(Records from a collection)
+++++

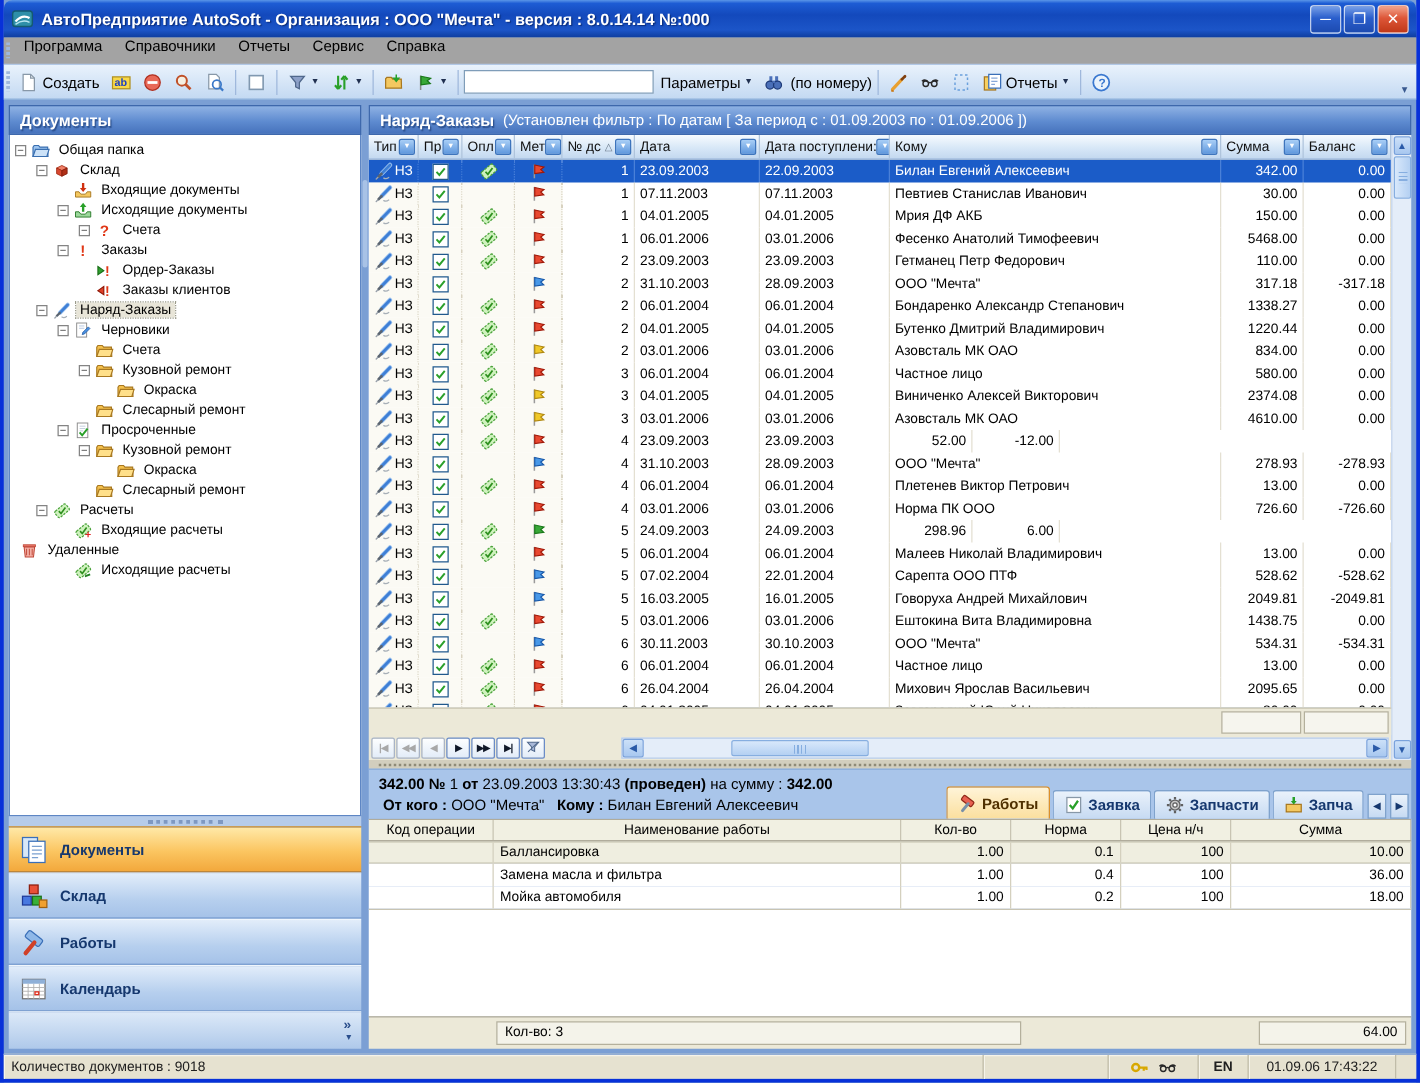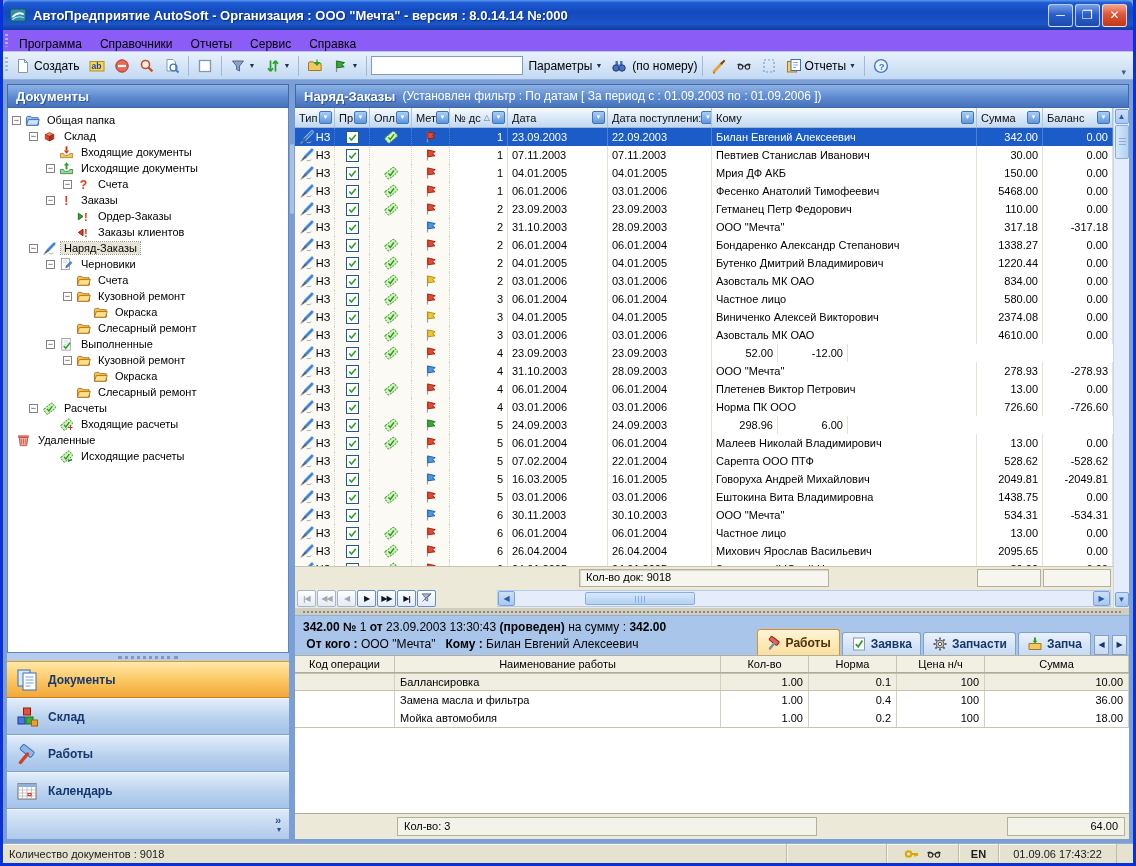--- a/index.html
+++ b/index.html
@@ -18,7 +18,7 @@
 .ticon { width:18px; height:18px; flex:0 0 18px; }
 
 
-.menubar { height:22px; flex:0 0 22px; background:#8b5cf6; display:flex; align-items:flex-end; border-bottom:1px solid #B2C8E6; }
+.menubar { height:22px; flex:0 0 22px; background:#a3a3a3; display:flex; align-items:flex-start; border-bottom:1px solid #B2C8E6; }
 .grip { width:7px; height:100%; background:repeating-linear-gradient(180deg,#9FB8DC 0 2px,transparent 2px 4px); background-size:3px 60%; background-repeat:no-repeat; background-position:2px center; flex:0 0 7px; }
 .menuitem { padding:3px 9px; color:#000; }
 .toolbar { height:28px; flex:0 0 28px; background:linear-gradient(180deg,#E9F2FC,#C3D9F2); border-bottom:1px solid #8FB2DC; display:flex; align-items:center; gap:1px; padding-right:4px; }

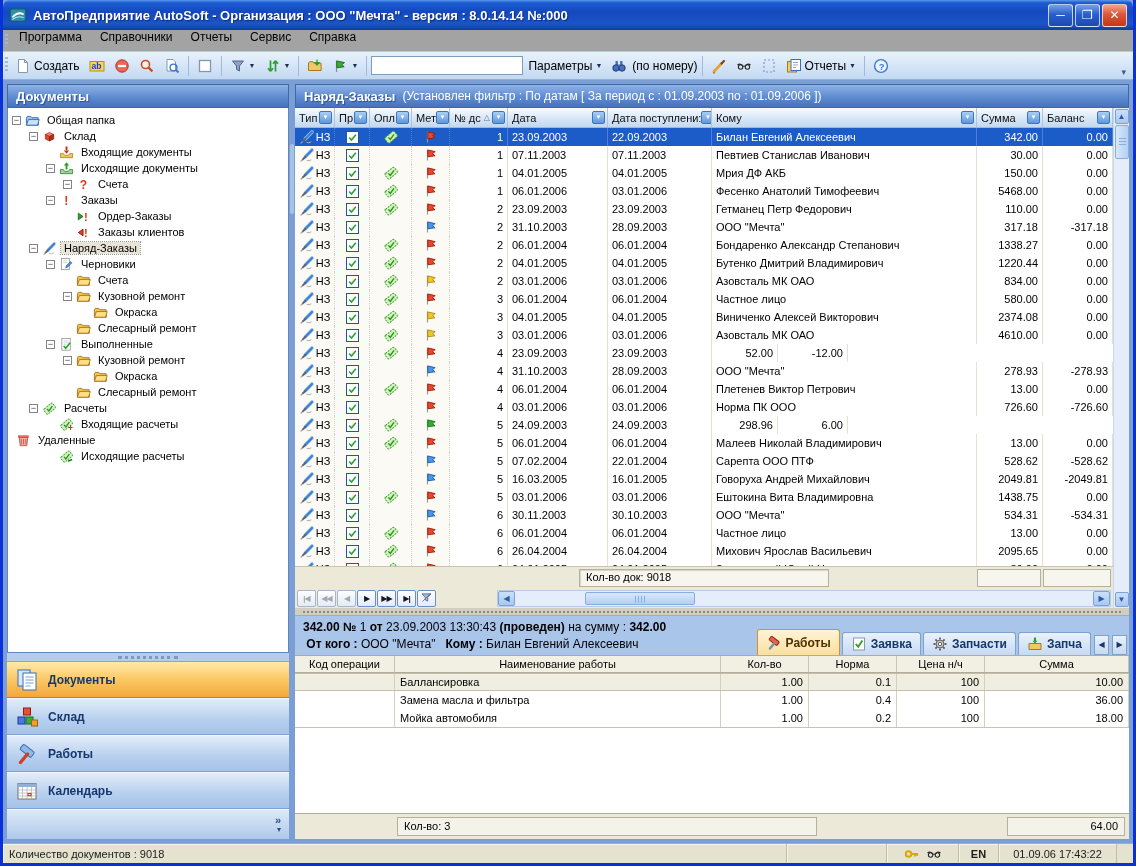--- a/index.html
+++ b/index.html
@@ -502,7 +502,7 @@
                 <path d="M5 9.5 L7.2 12 L11.8 6.2" fill="none" stroke="#28A028" stroke-width="1.7"></path>
               </svg>
             </span>
-            <span class="tlabel">Выполненные</span>
+            <span class="tlabel">Просроченные</span>
           </div>
           <div class="trow">
             <span style="width:55px;flex:0 0 auto"></span>

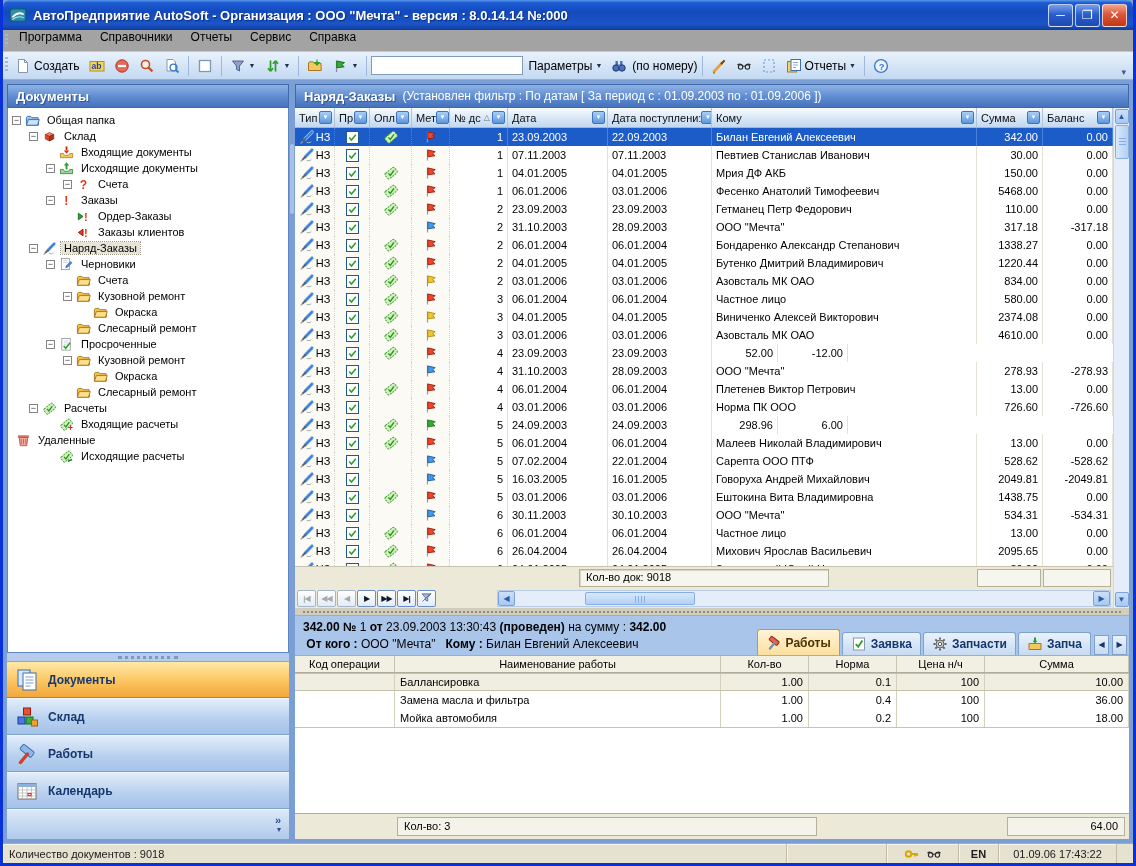--- a/index.html
+++ b/index.html
@@ -1822,7 +1822,6 @@
               </div>
             </div>
           <div class="grid-footer">
-            <div class="countbox">Кол-во док: 9018</div>
             <div class="fboxes">
                 <div class="fbox" style="width:64px"></div>
                 <div class="fbox" style="width:68px"></div>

+++++

◆ Required action:
Output the entries above exactly as given, but strip out the pictures.

◆ Answer section:
--- a/index.html
+++ b/index.html
@@ -18,7 +18,7 @@
 .ticon { width:18px; height:18px; flex:0 0 18px; }
 
 
-.menubar { height:22px; flex:0 0 22px; background:#8b5cf6; display:flex; align-items:flex-end; border-bottom:1px solid #B2C8E6; }
+.menubar { height:22px; flex:0 0 22px; background:#a3a3a3; display:flex; align-items:flex-start; border-bottom:1px solid #B2C8E6; }
 .grip { width:7px; height:100%; background:repeating-linear-gradient(180deg,#9FB8DC 0 2px,transparent 2px 4px); background-size:3px 60%; background-repeat:no-repeat; background-position:2px center; flex:0 0 7px; }
 .menuitem { padding:3px 9px; color:#000; }
 .toolbar { height:28px; flex:0 0 28px; background:linear-gradient(180deg,#E9F2FC,#C3D9F2); border-bottom:1px solid #8FB2DC; display:flex; align-items:center; gap:1px; padding-right:4px; }

--- a/index.html
+++ b/index.html
@@ -502,7 +502,7 @@
                 <path d="M5 9.5 L7.2 12 L11.8 6.2" fill="none" stroke="#28A028" stroke-width="1.7"></path>
               </svg>
             </span>
-            <span class="tlabel">Выполненные</span>
+            <span class="tlabel">Просроченные</span>
           </div>
           <div class="trow">
             <span style="width:55px;flex:0 0 auto"></span>

--- a/index.html
+++ b/index.html
@@ -1822,7 +1822,6 @@
               </div>
             </div>
           <div class="grid-footer">
-            <div class="countbox">Кол-во док: 9018</div>
             <div class="fboxes">
                 <div class="fbox" style="width:64px"></div>
                 <div class="fbox" style="width:68px"></div>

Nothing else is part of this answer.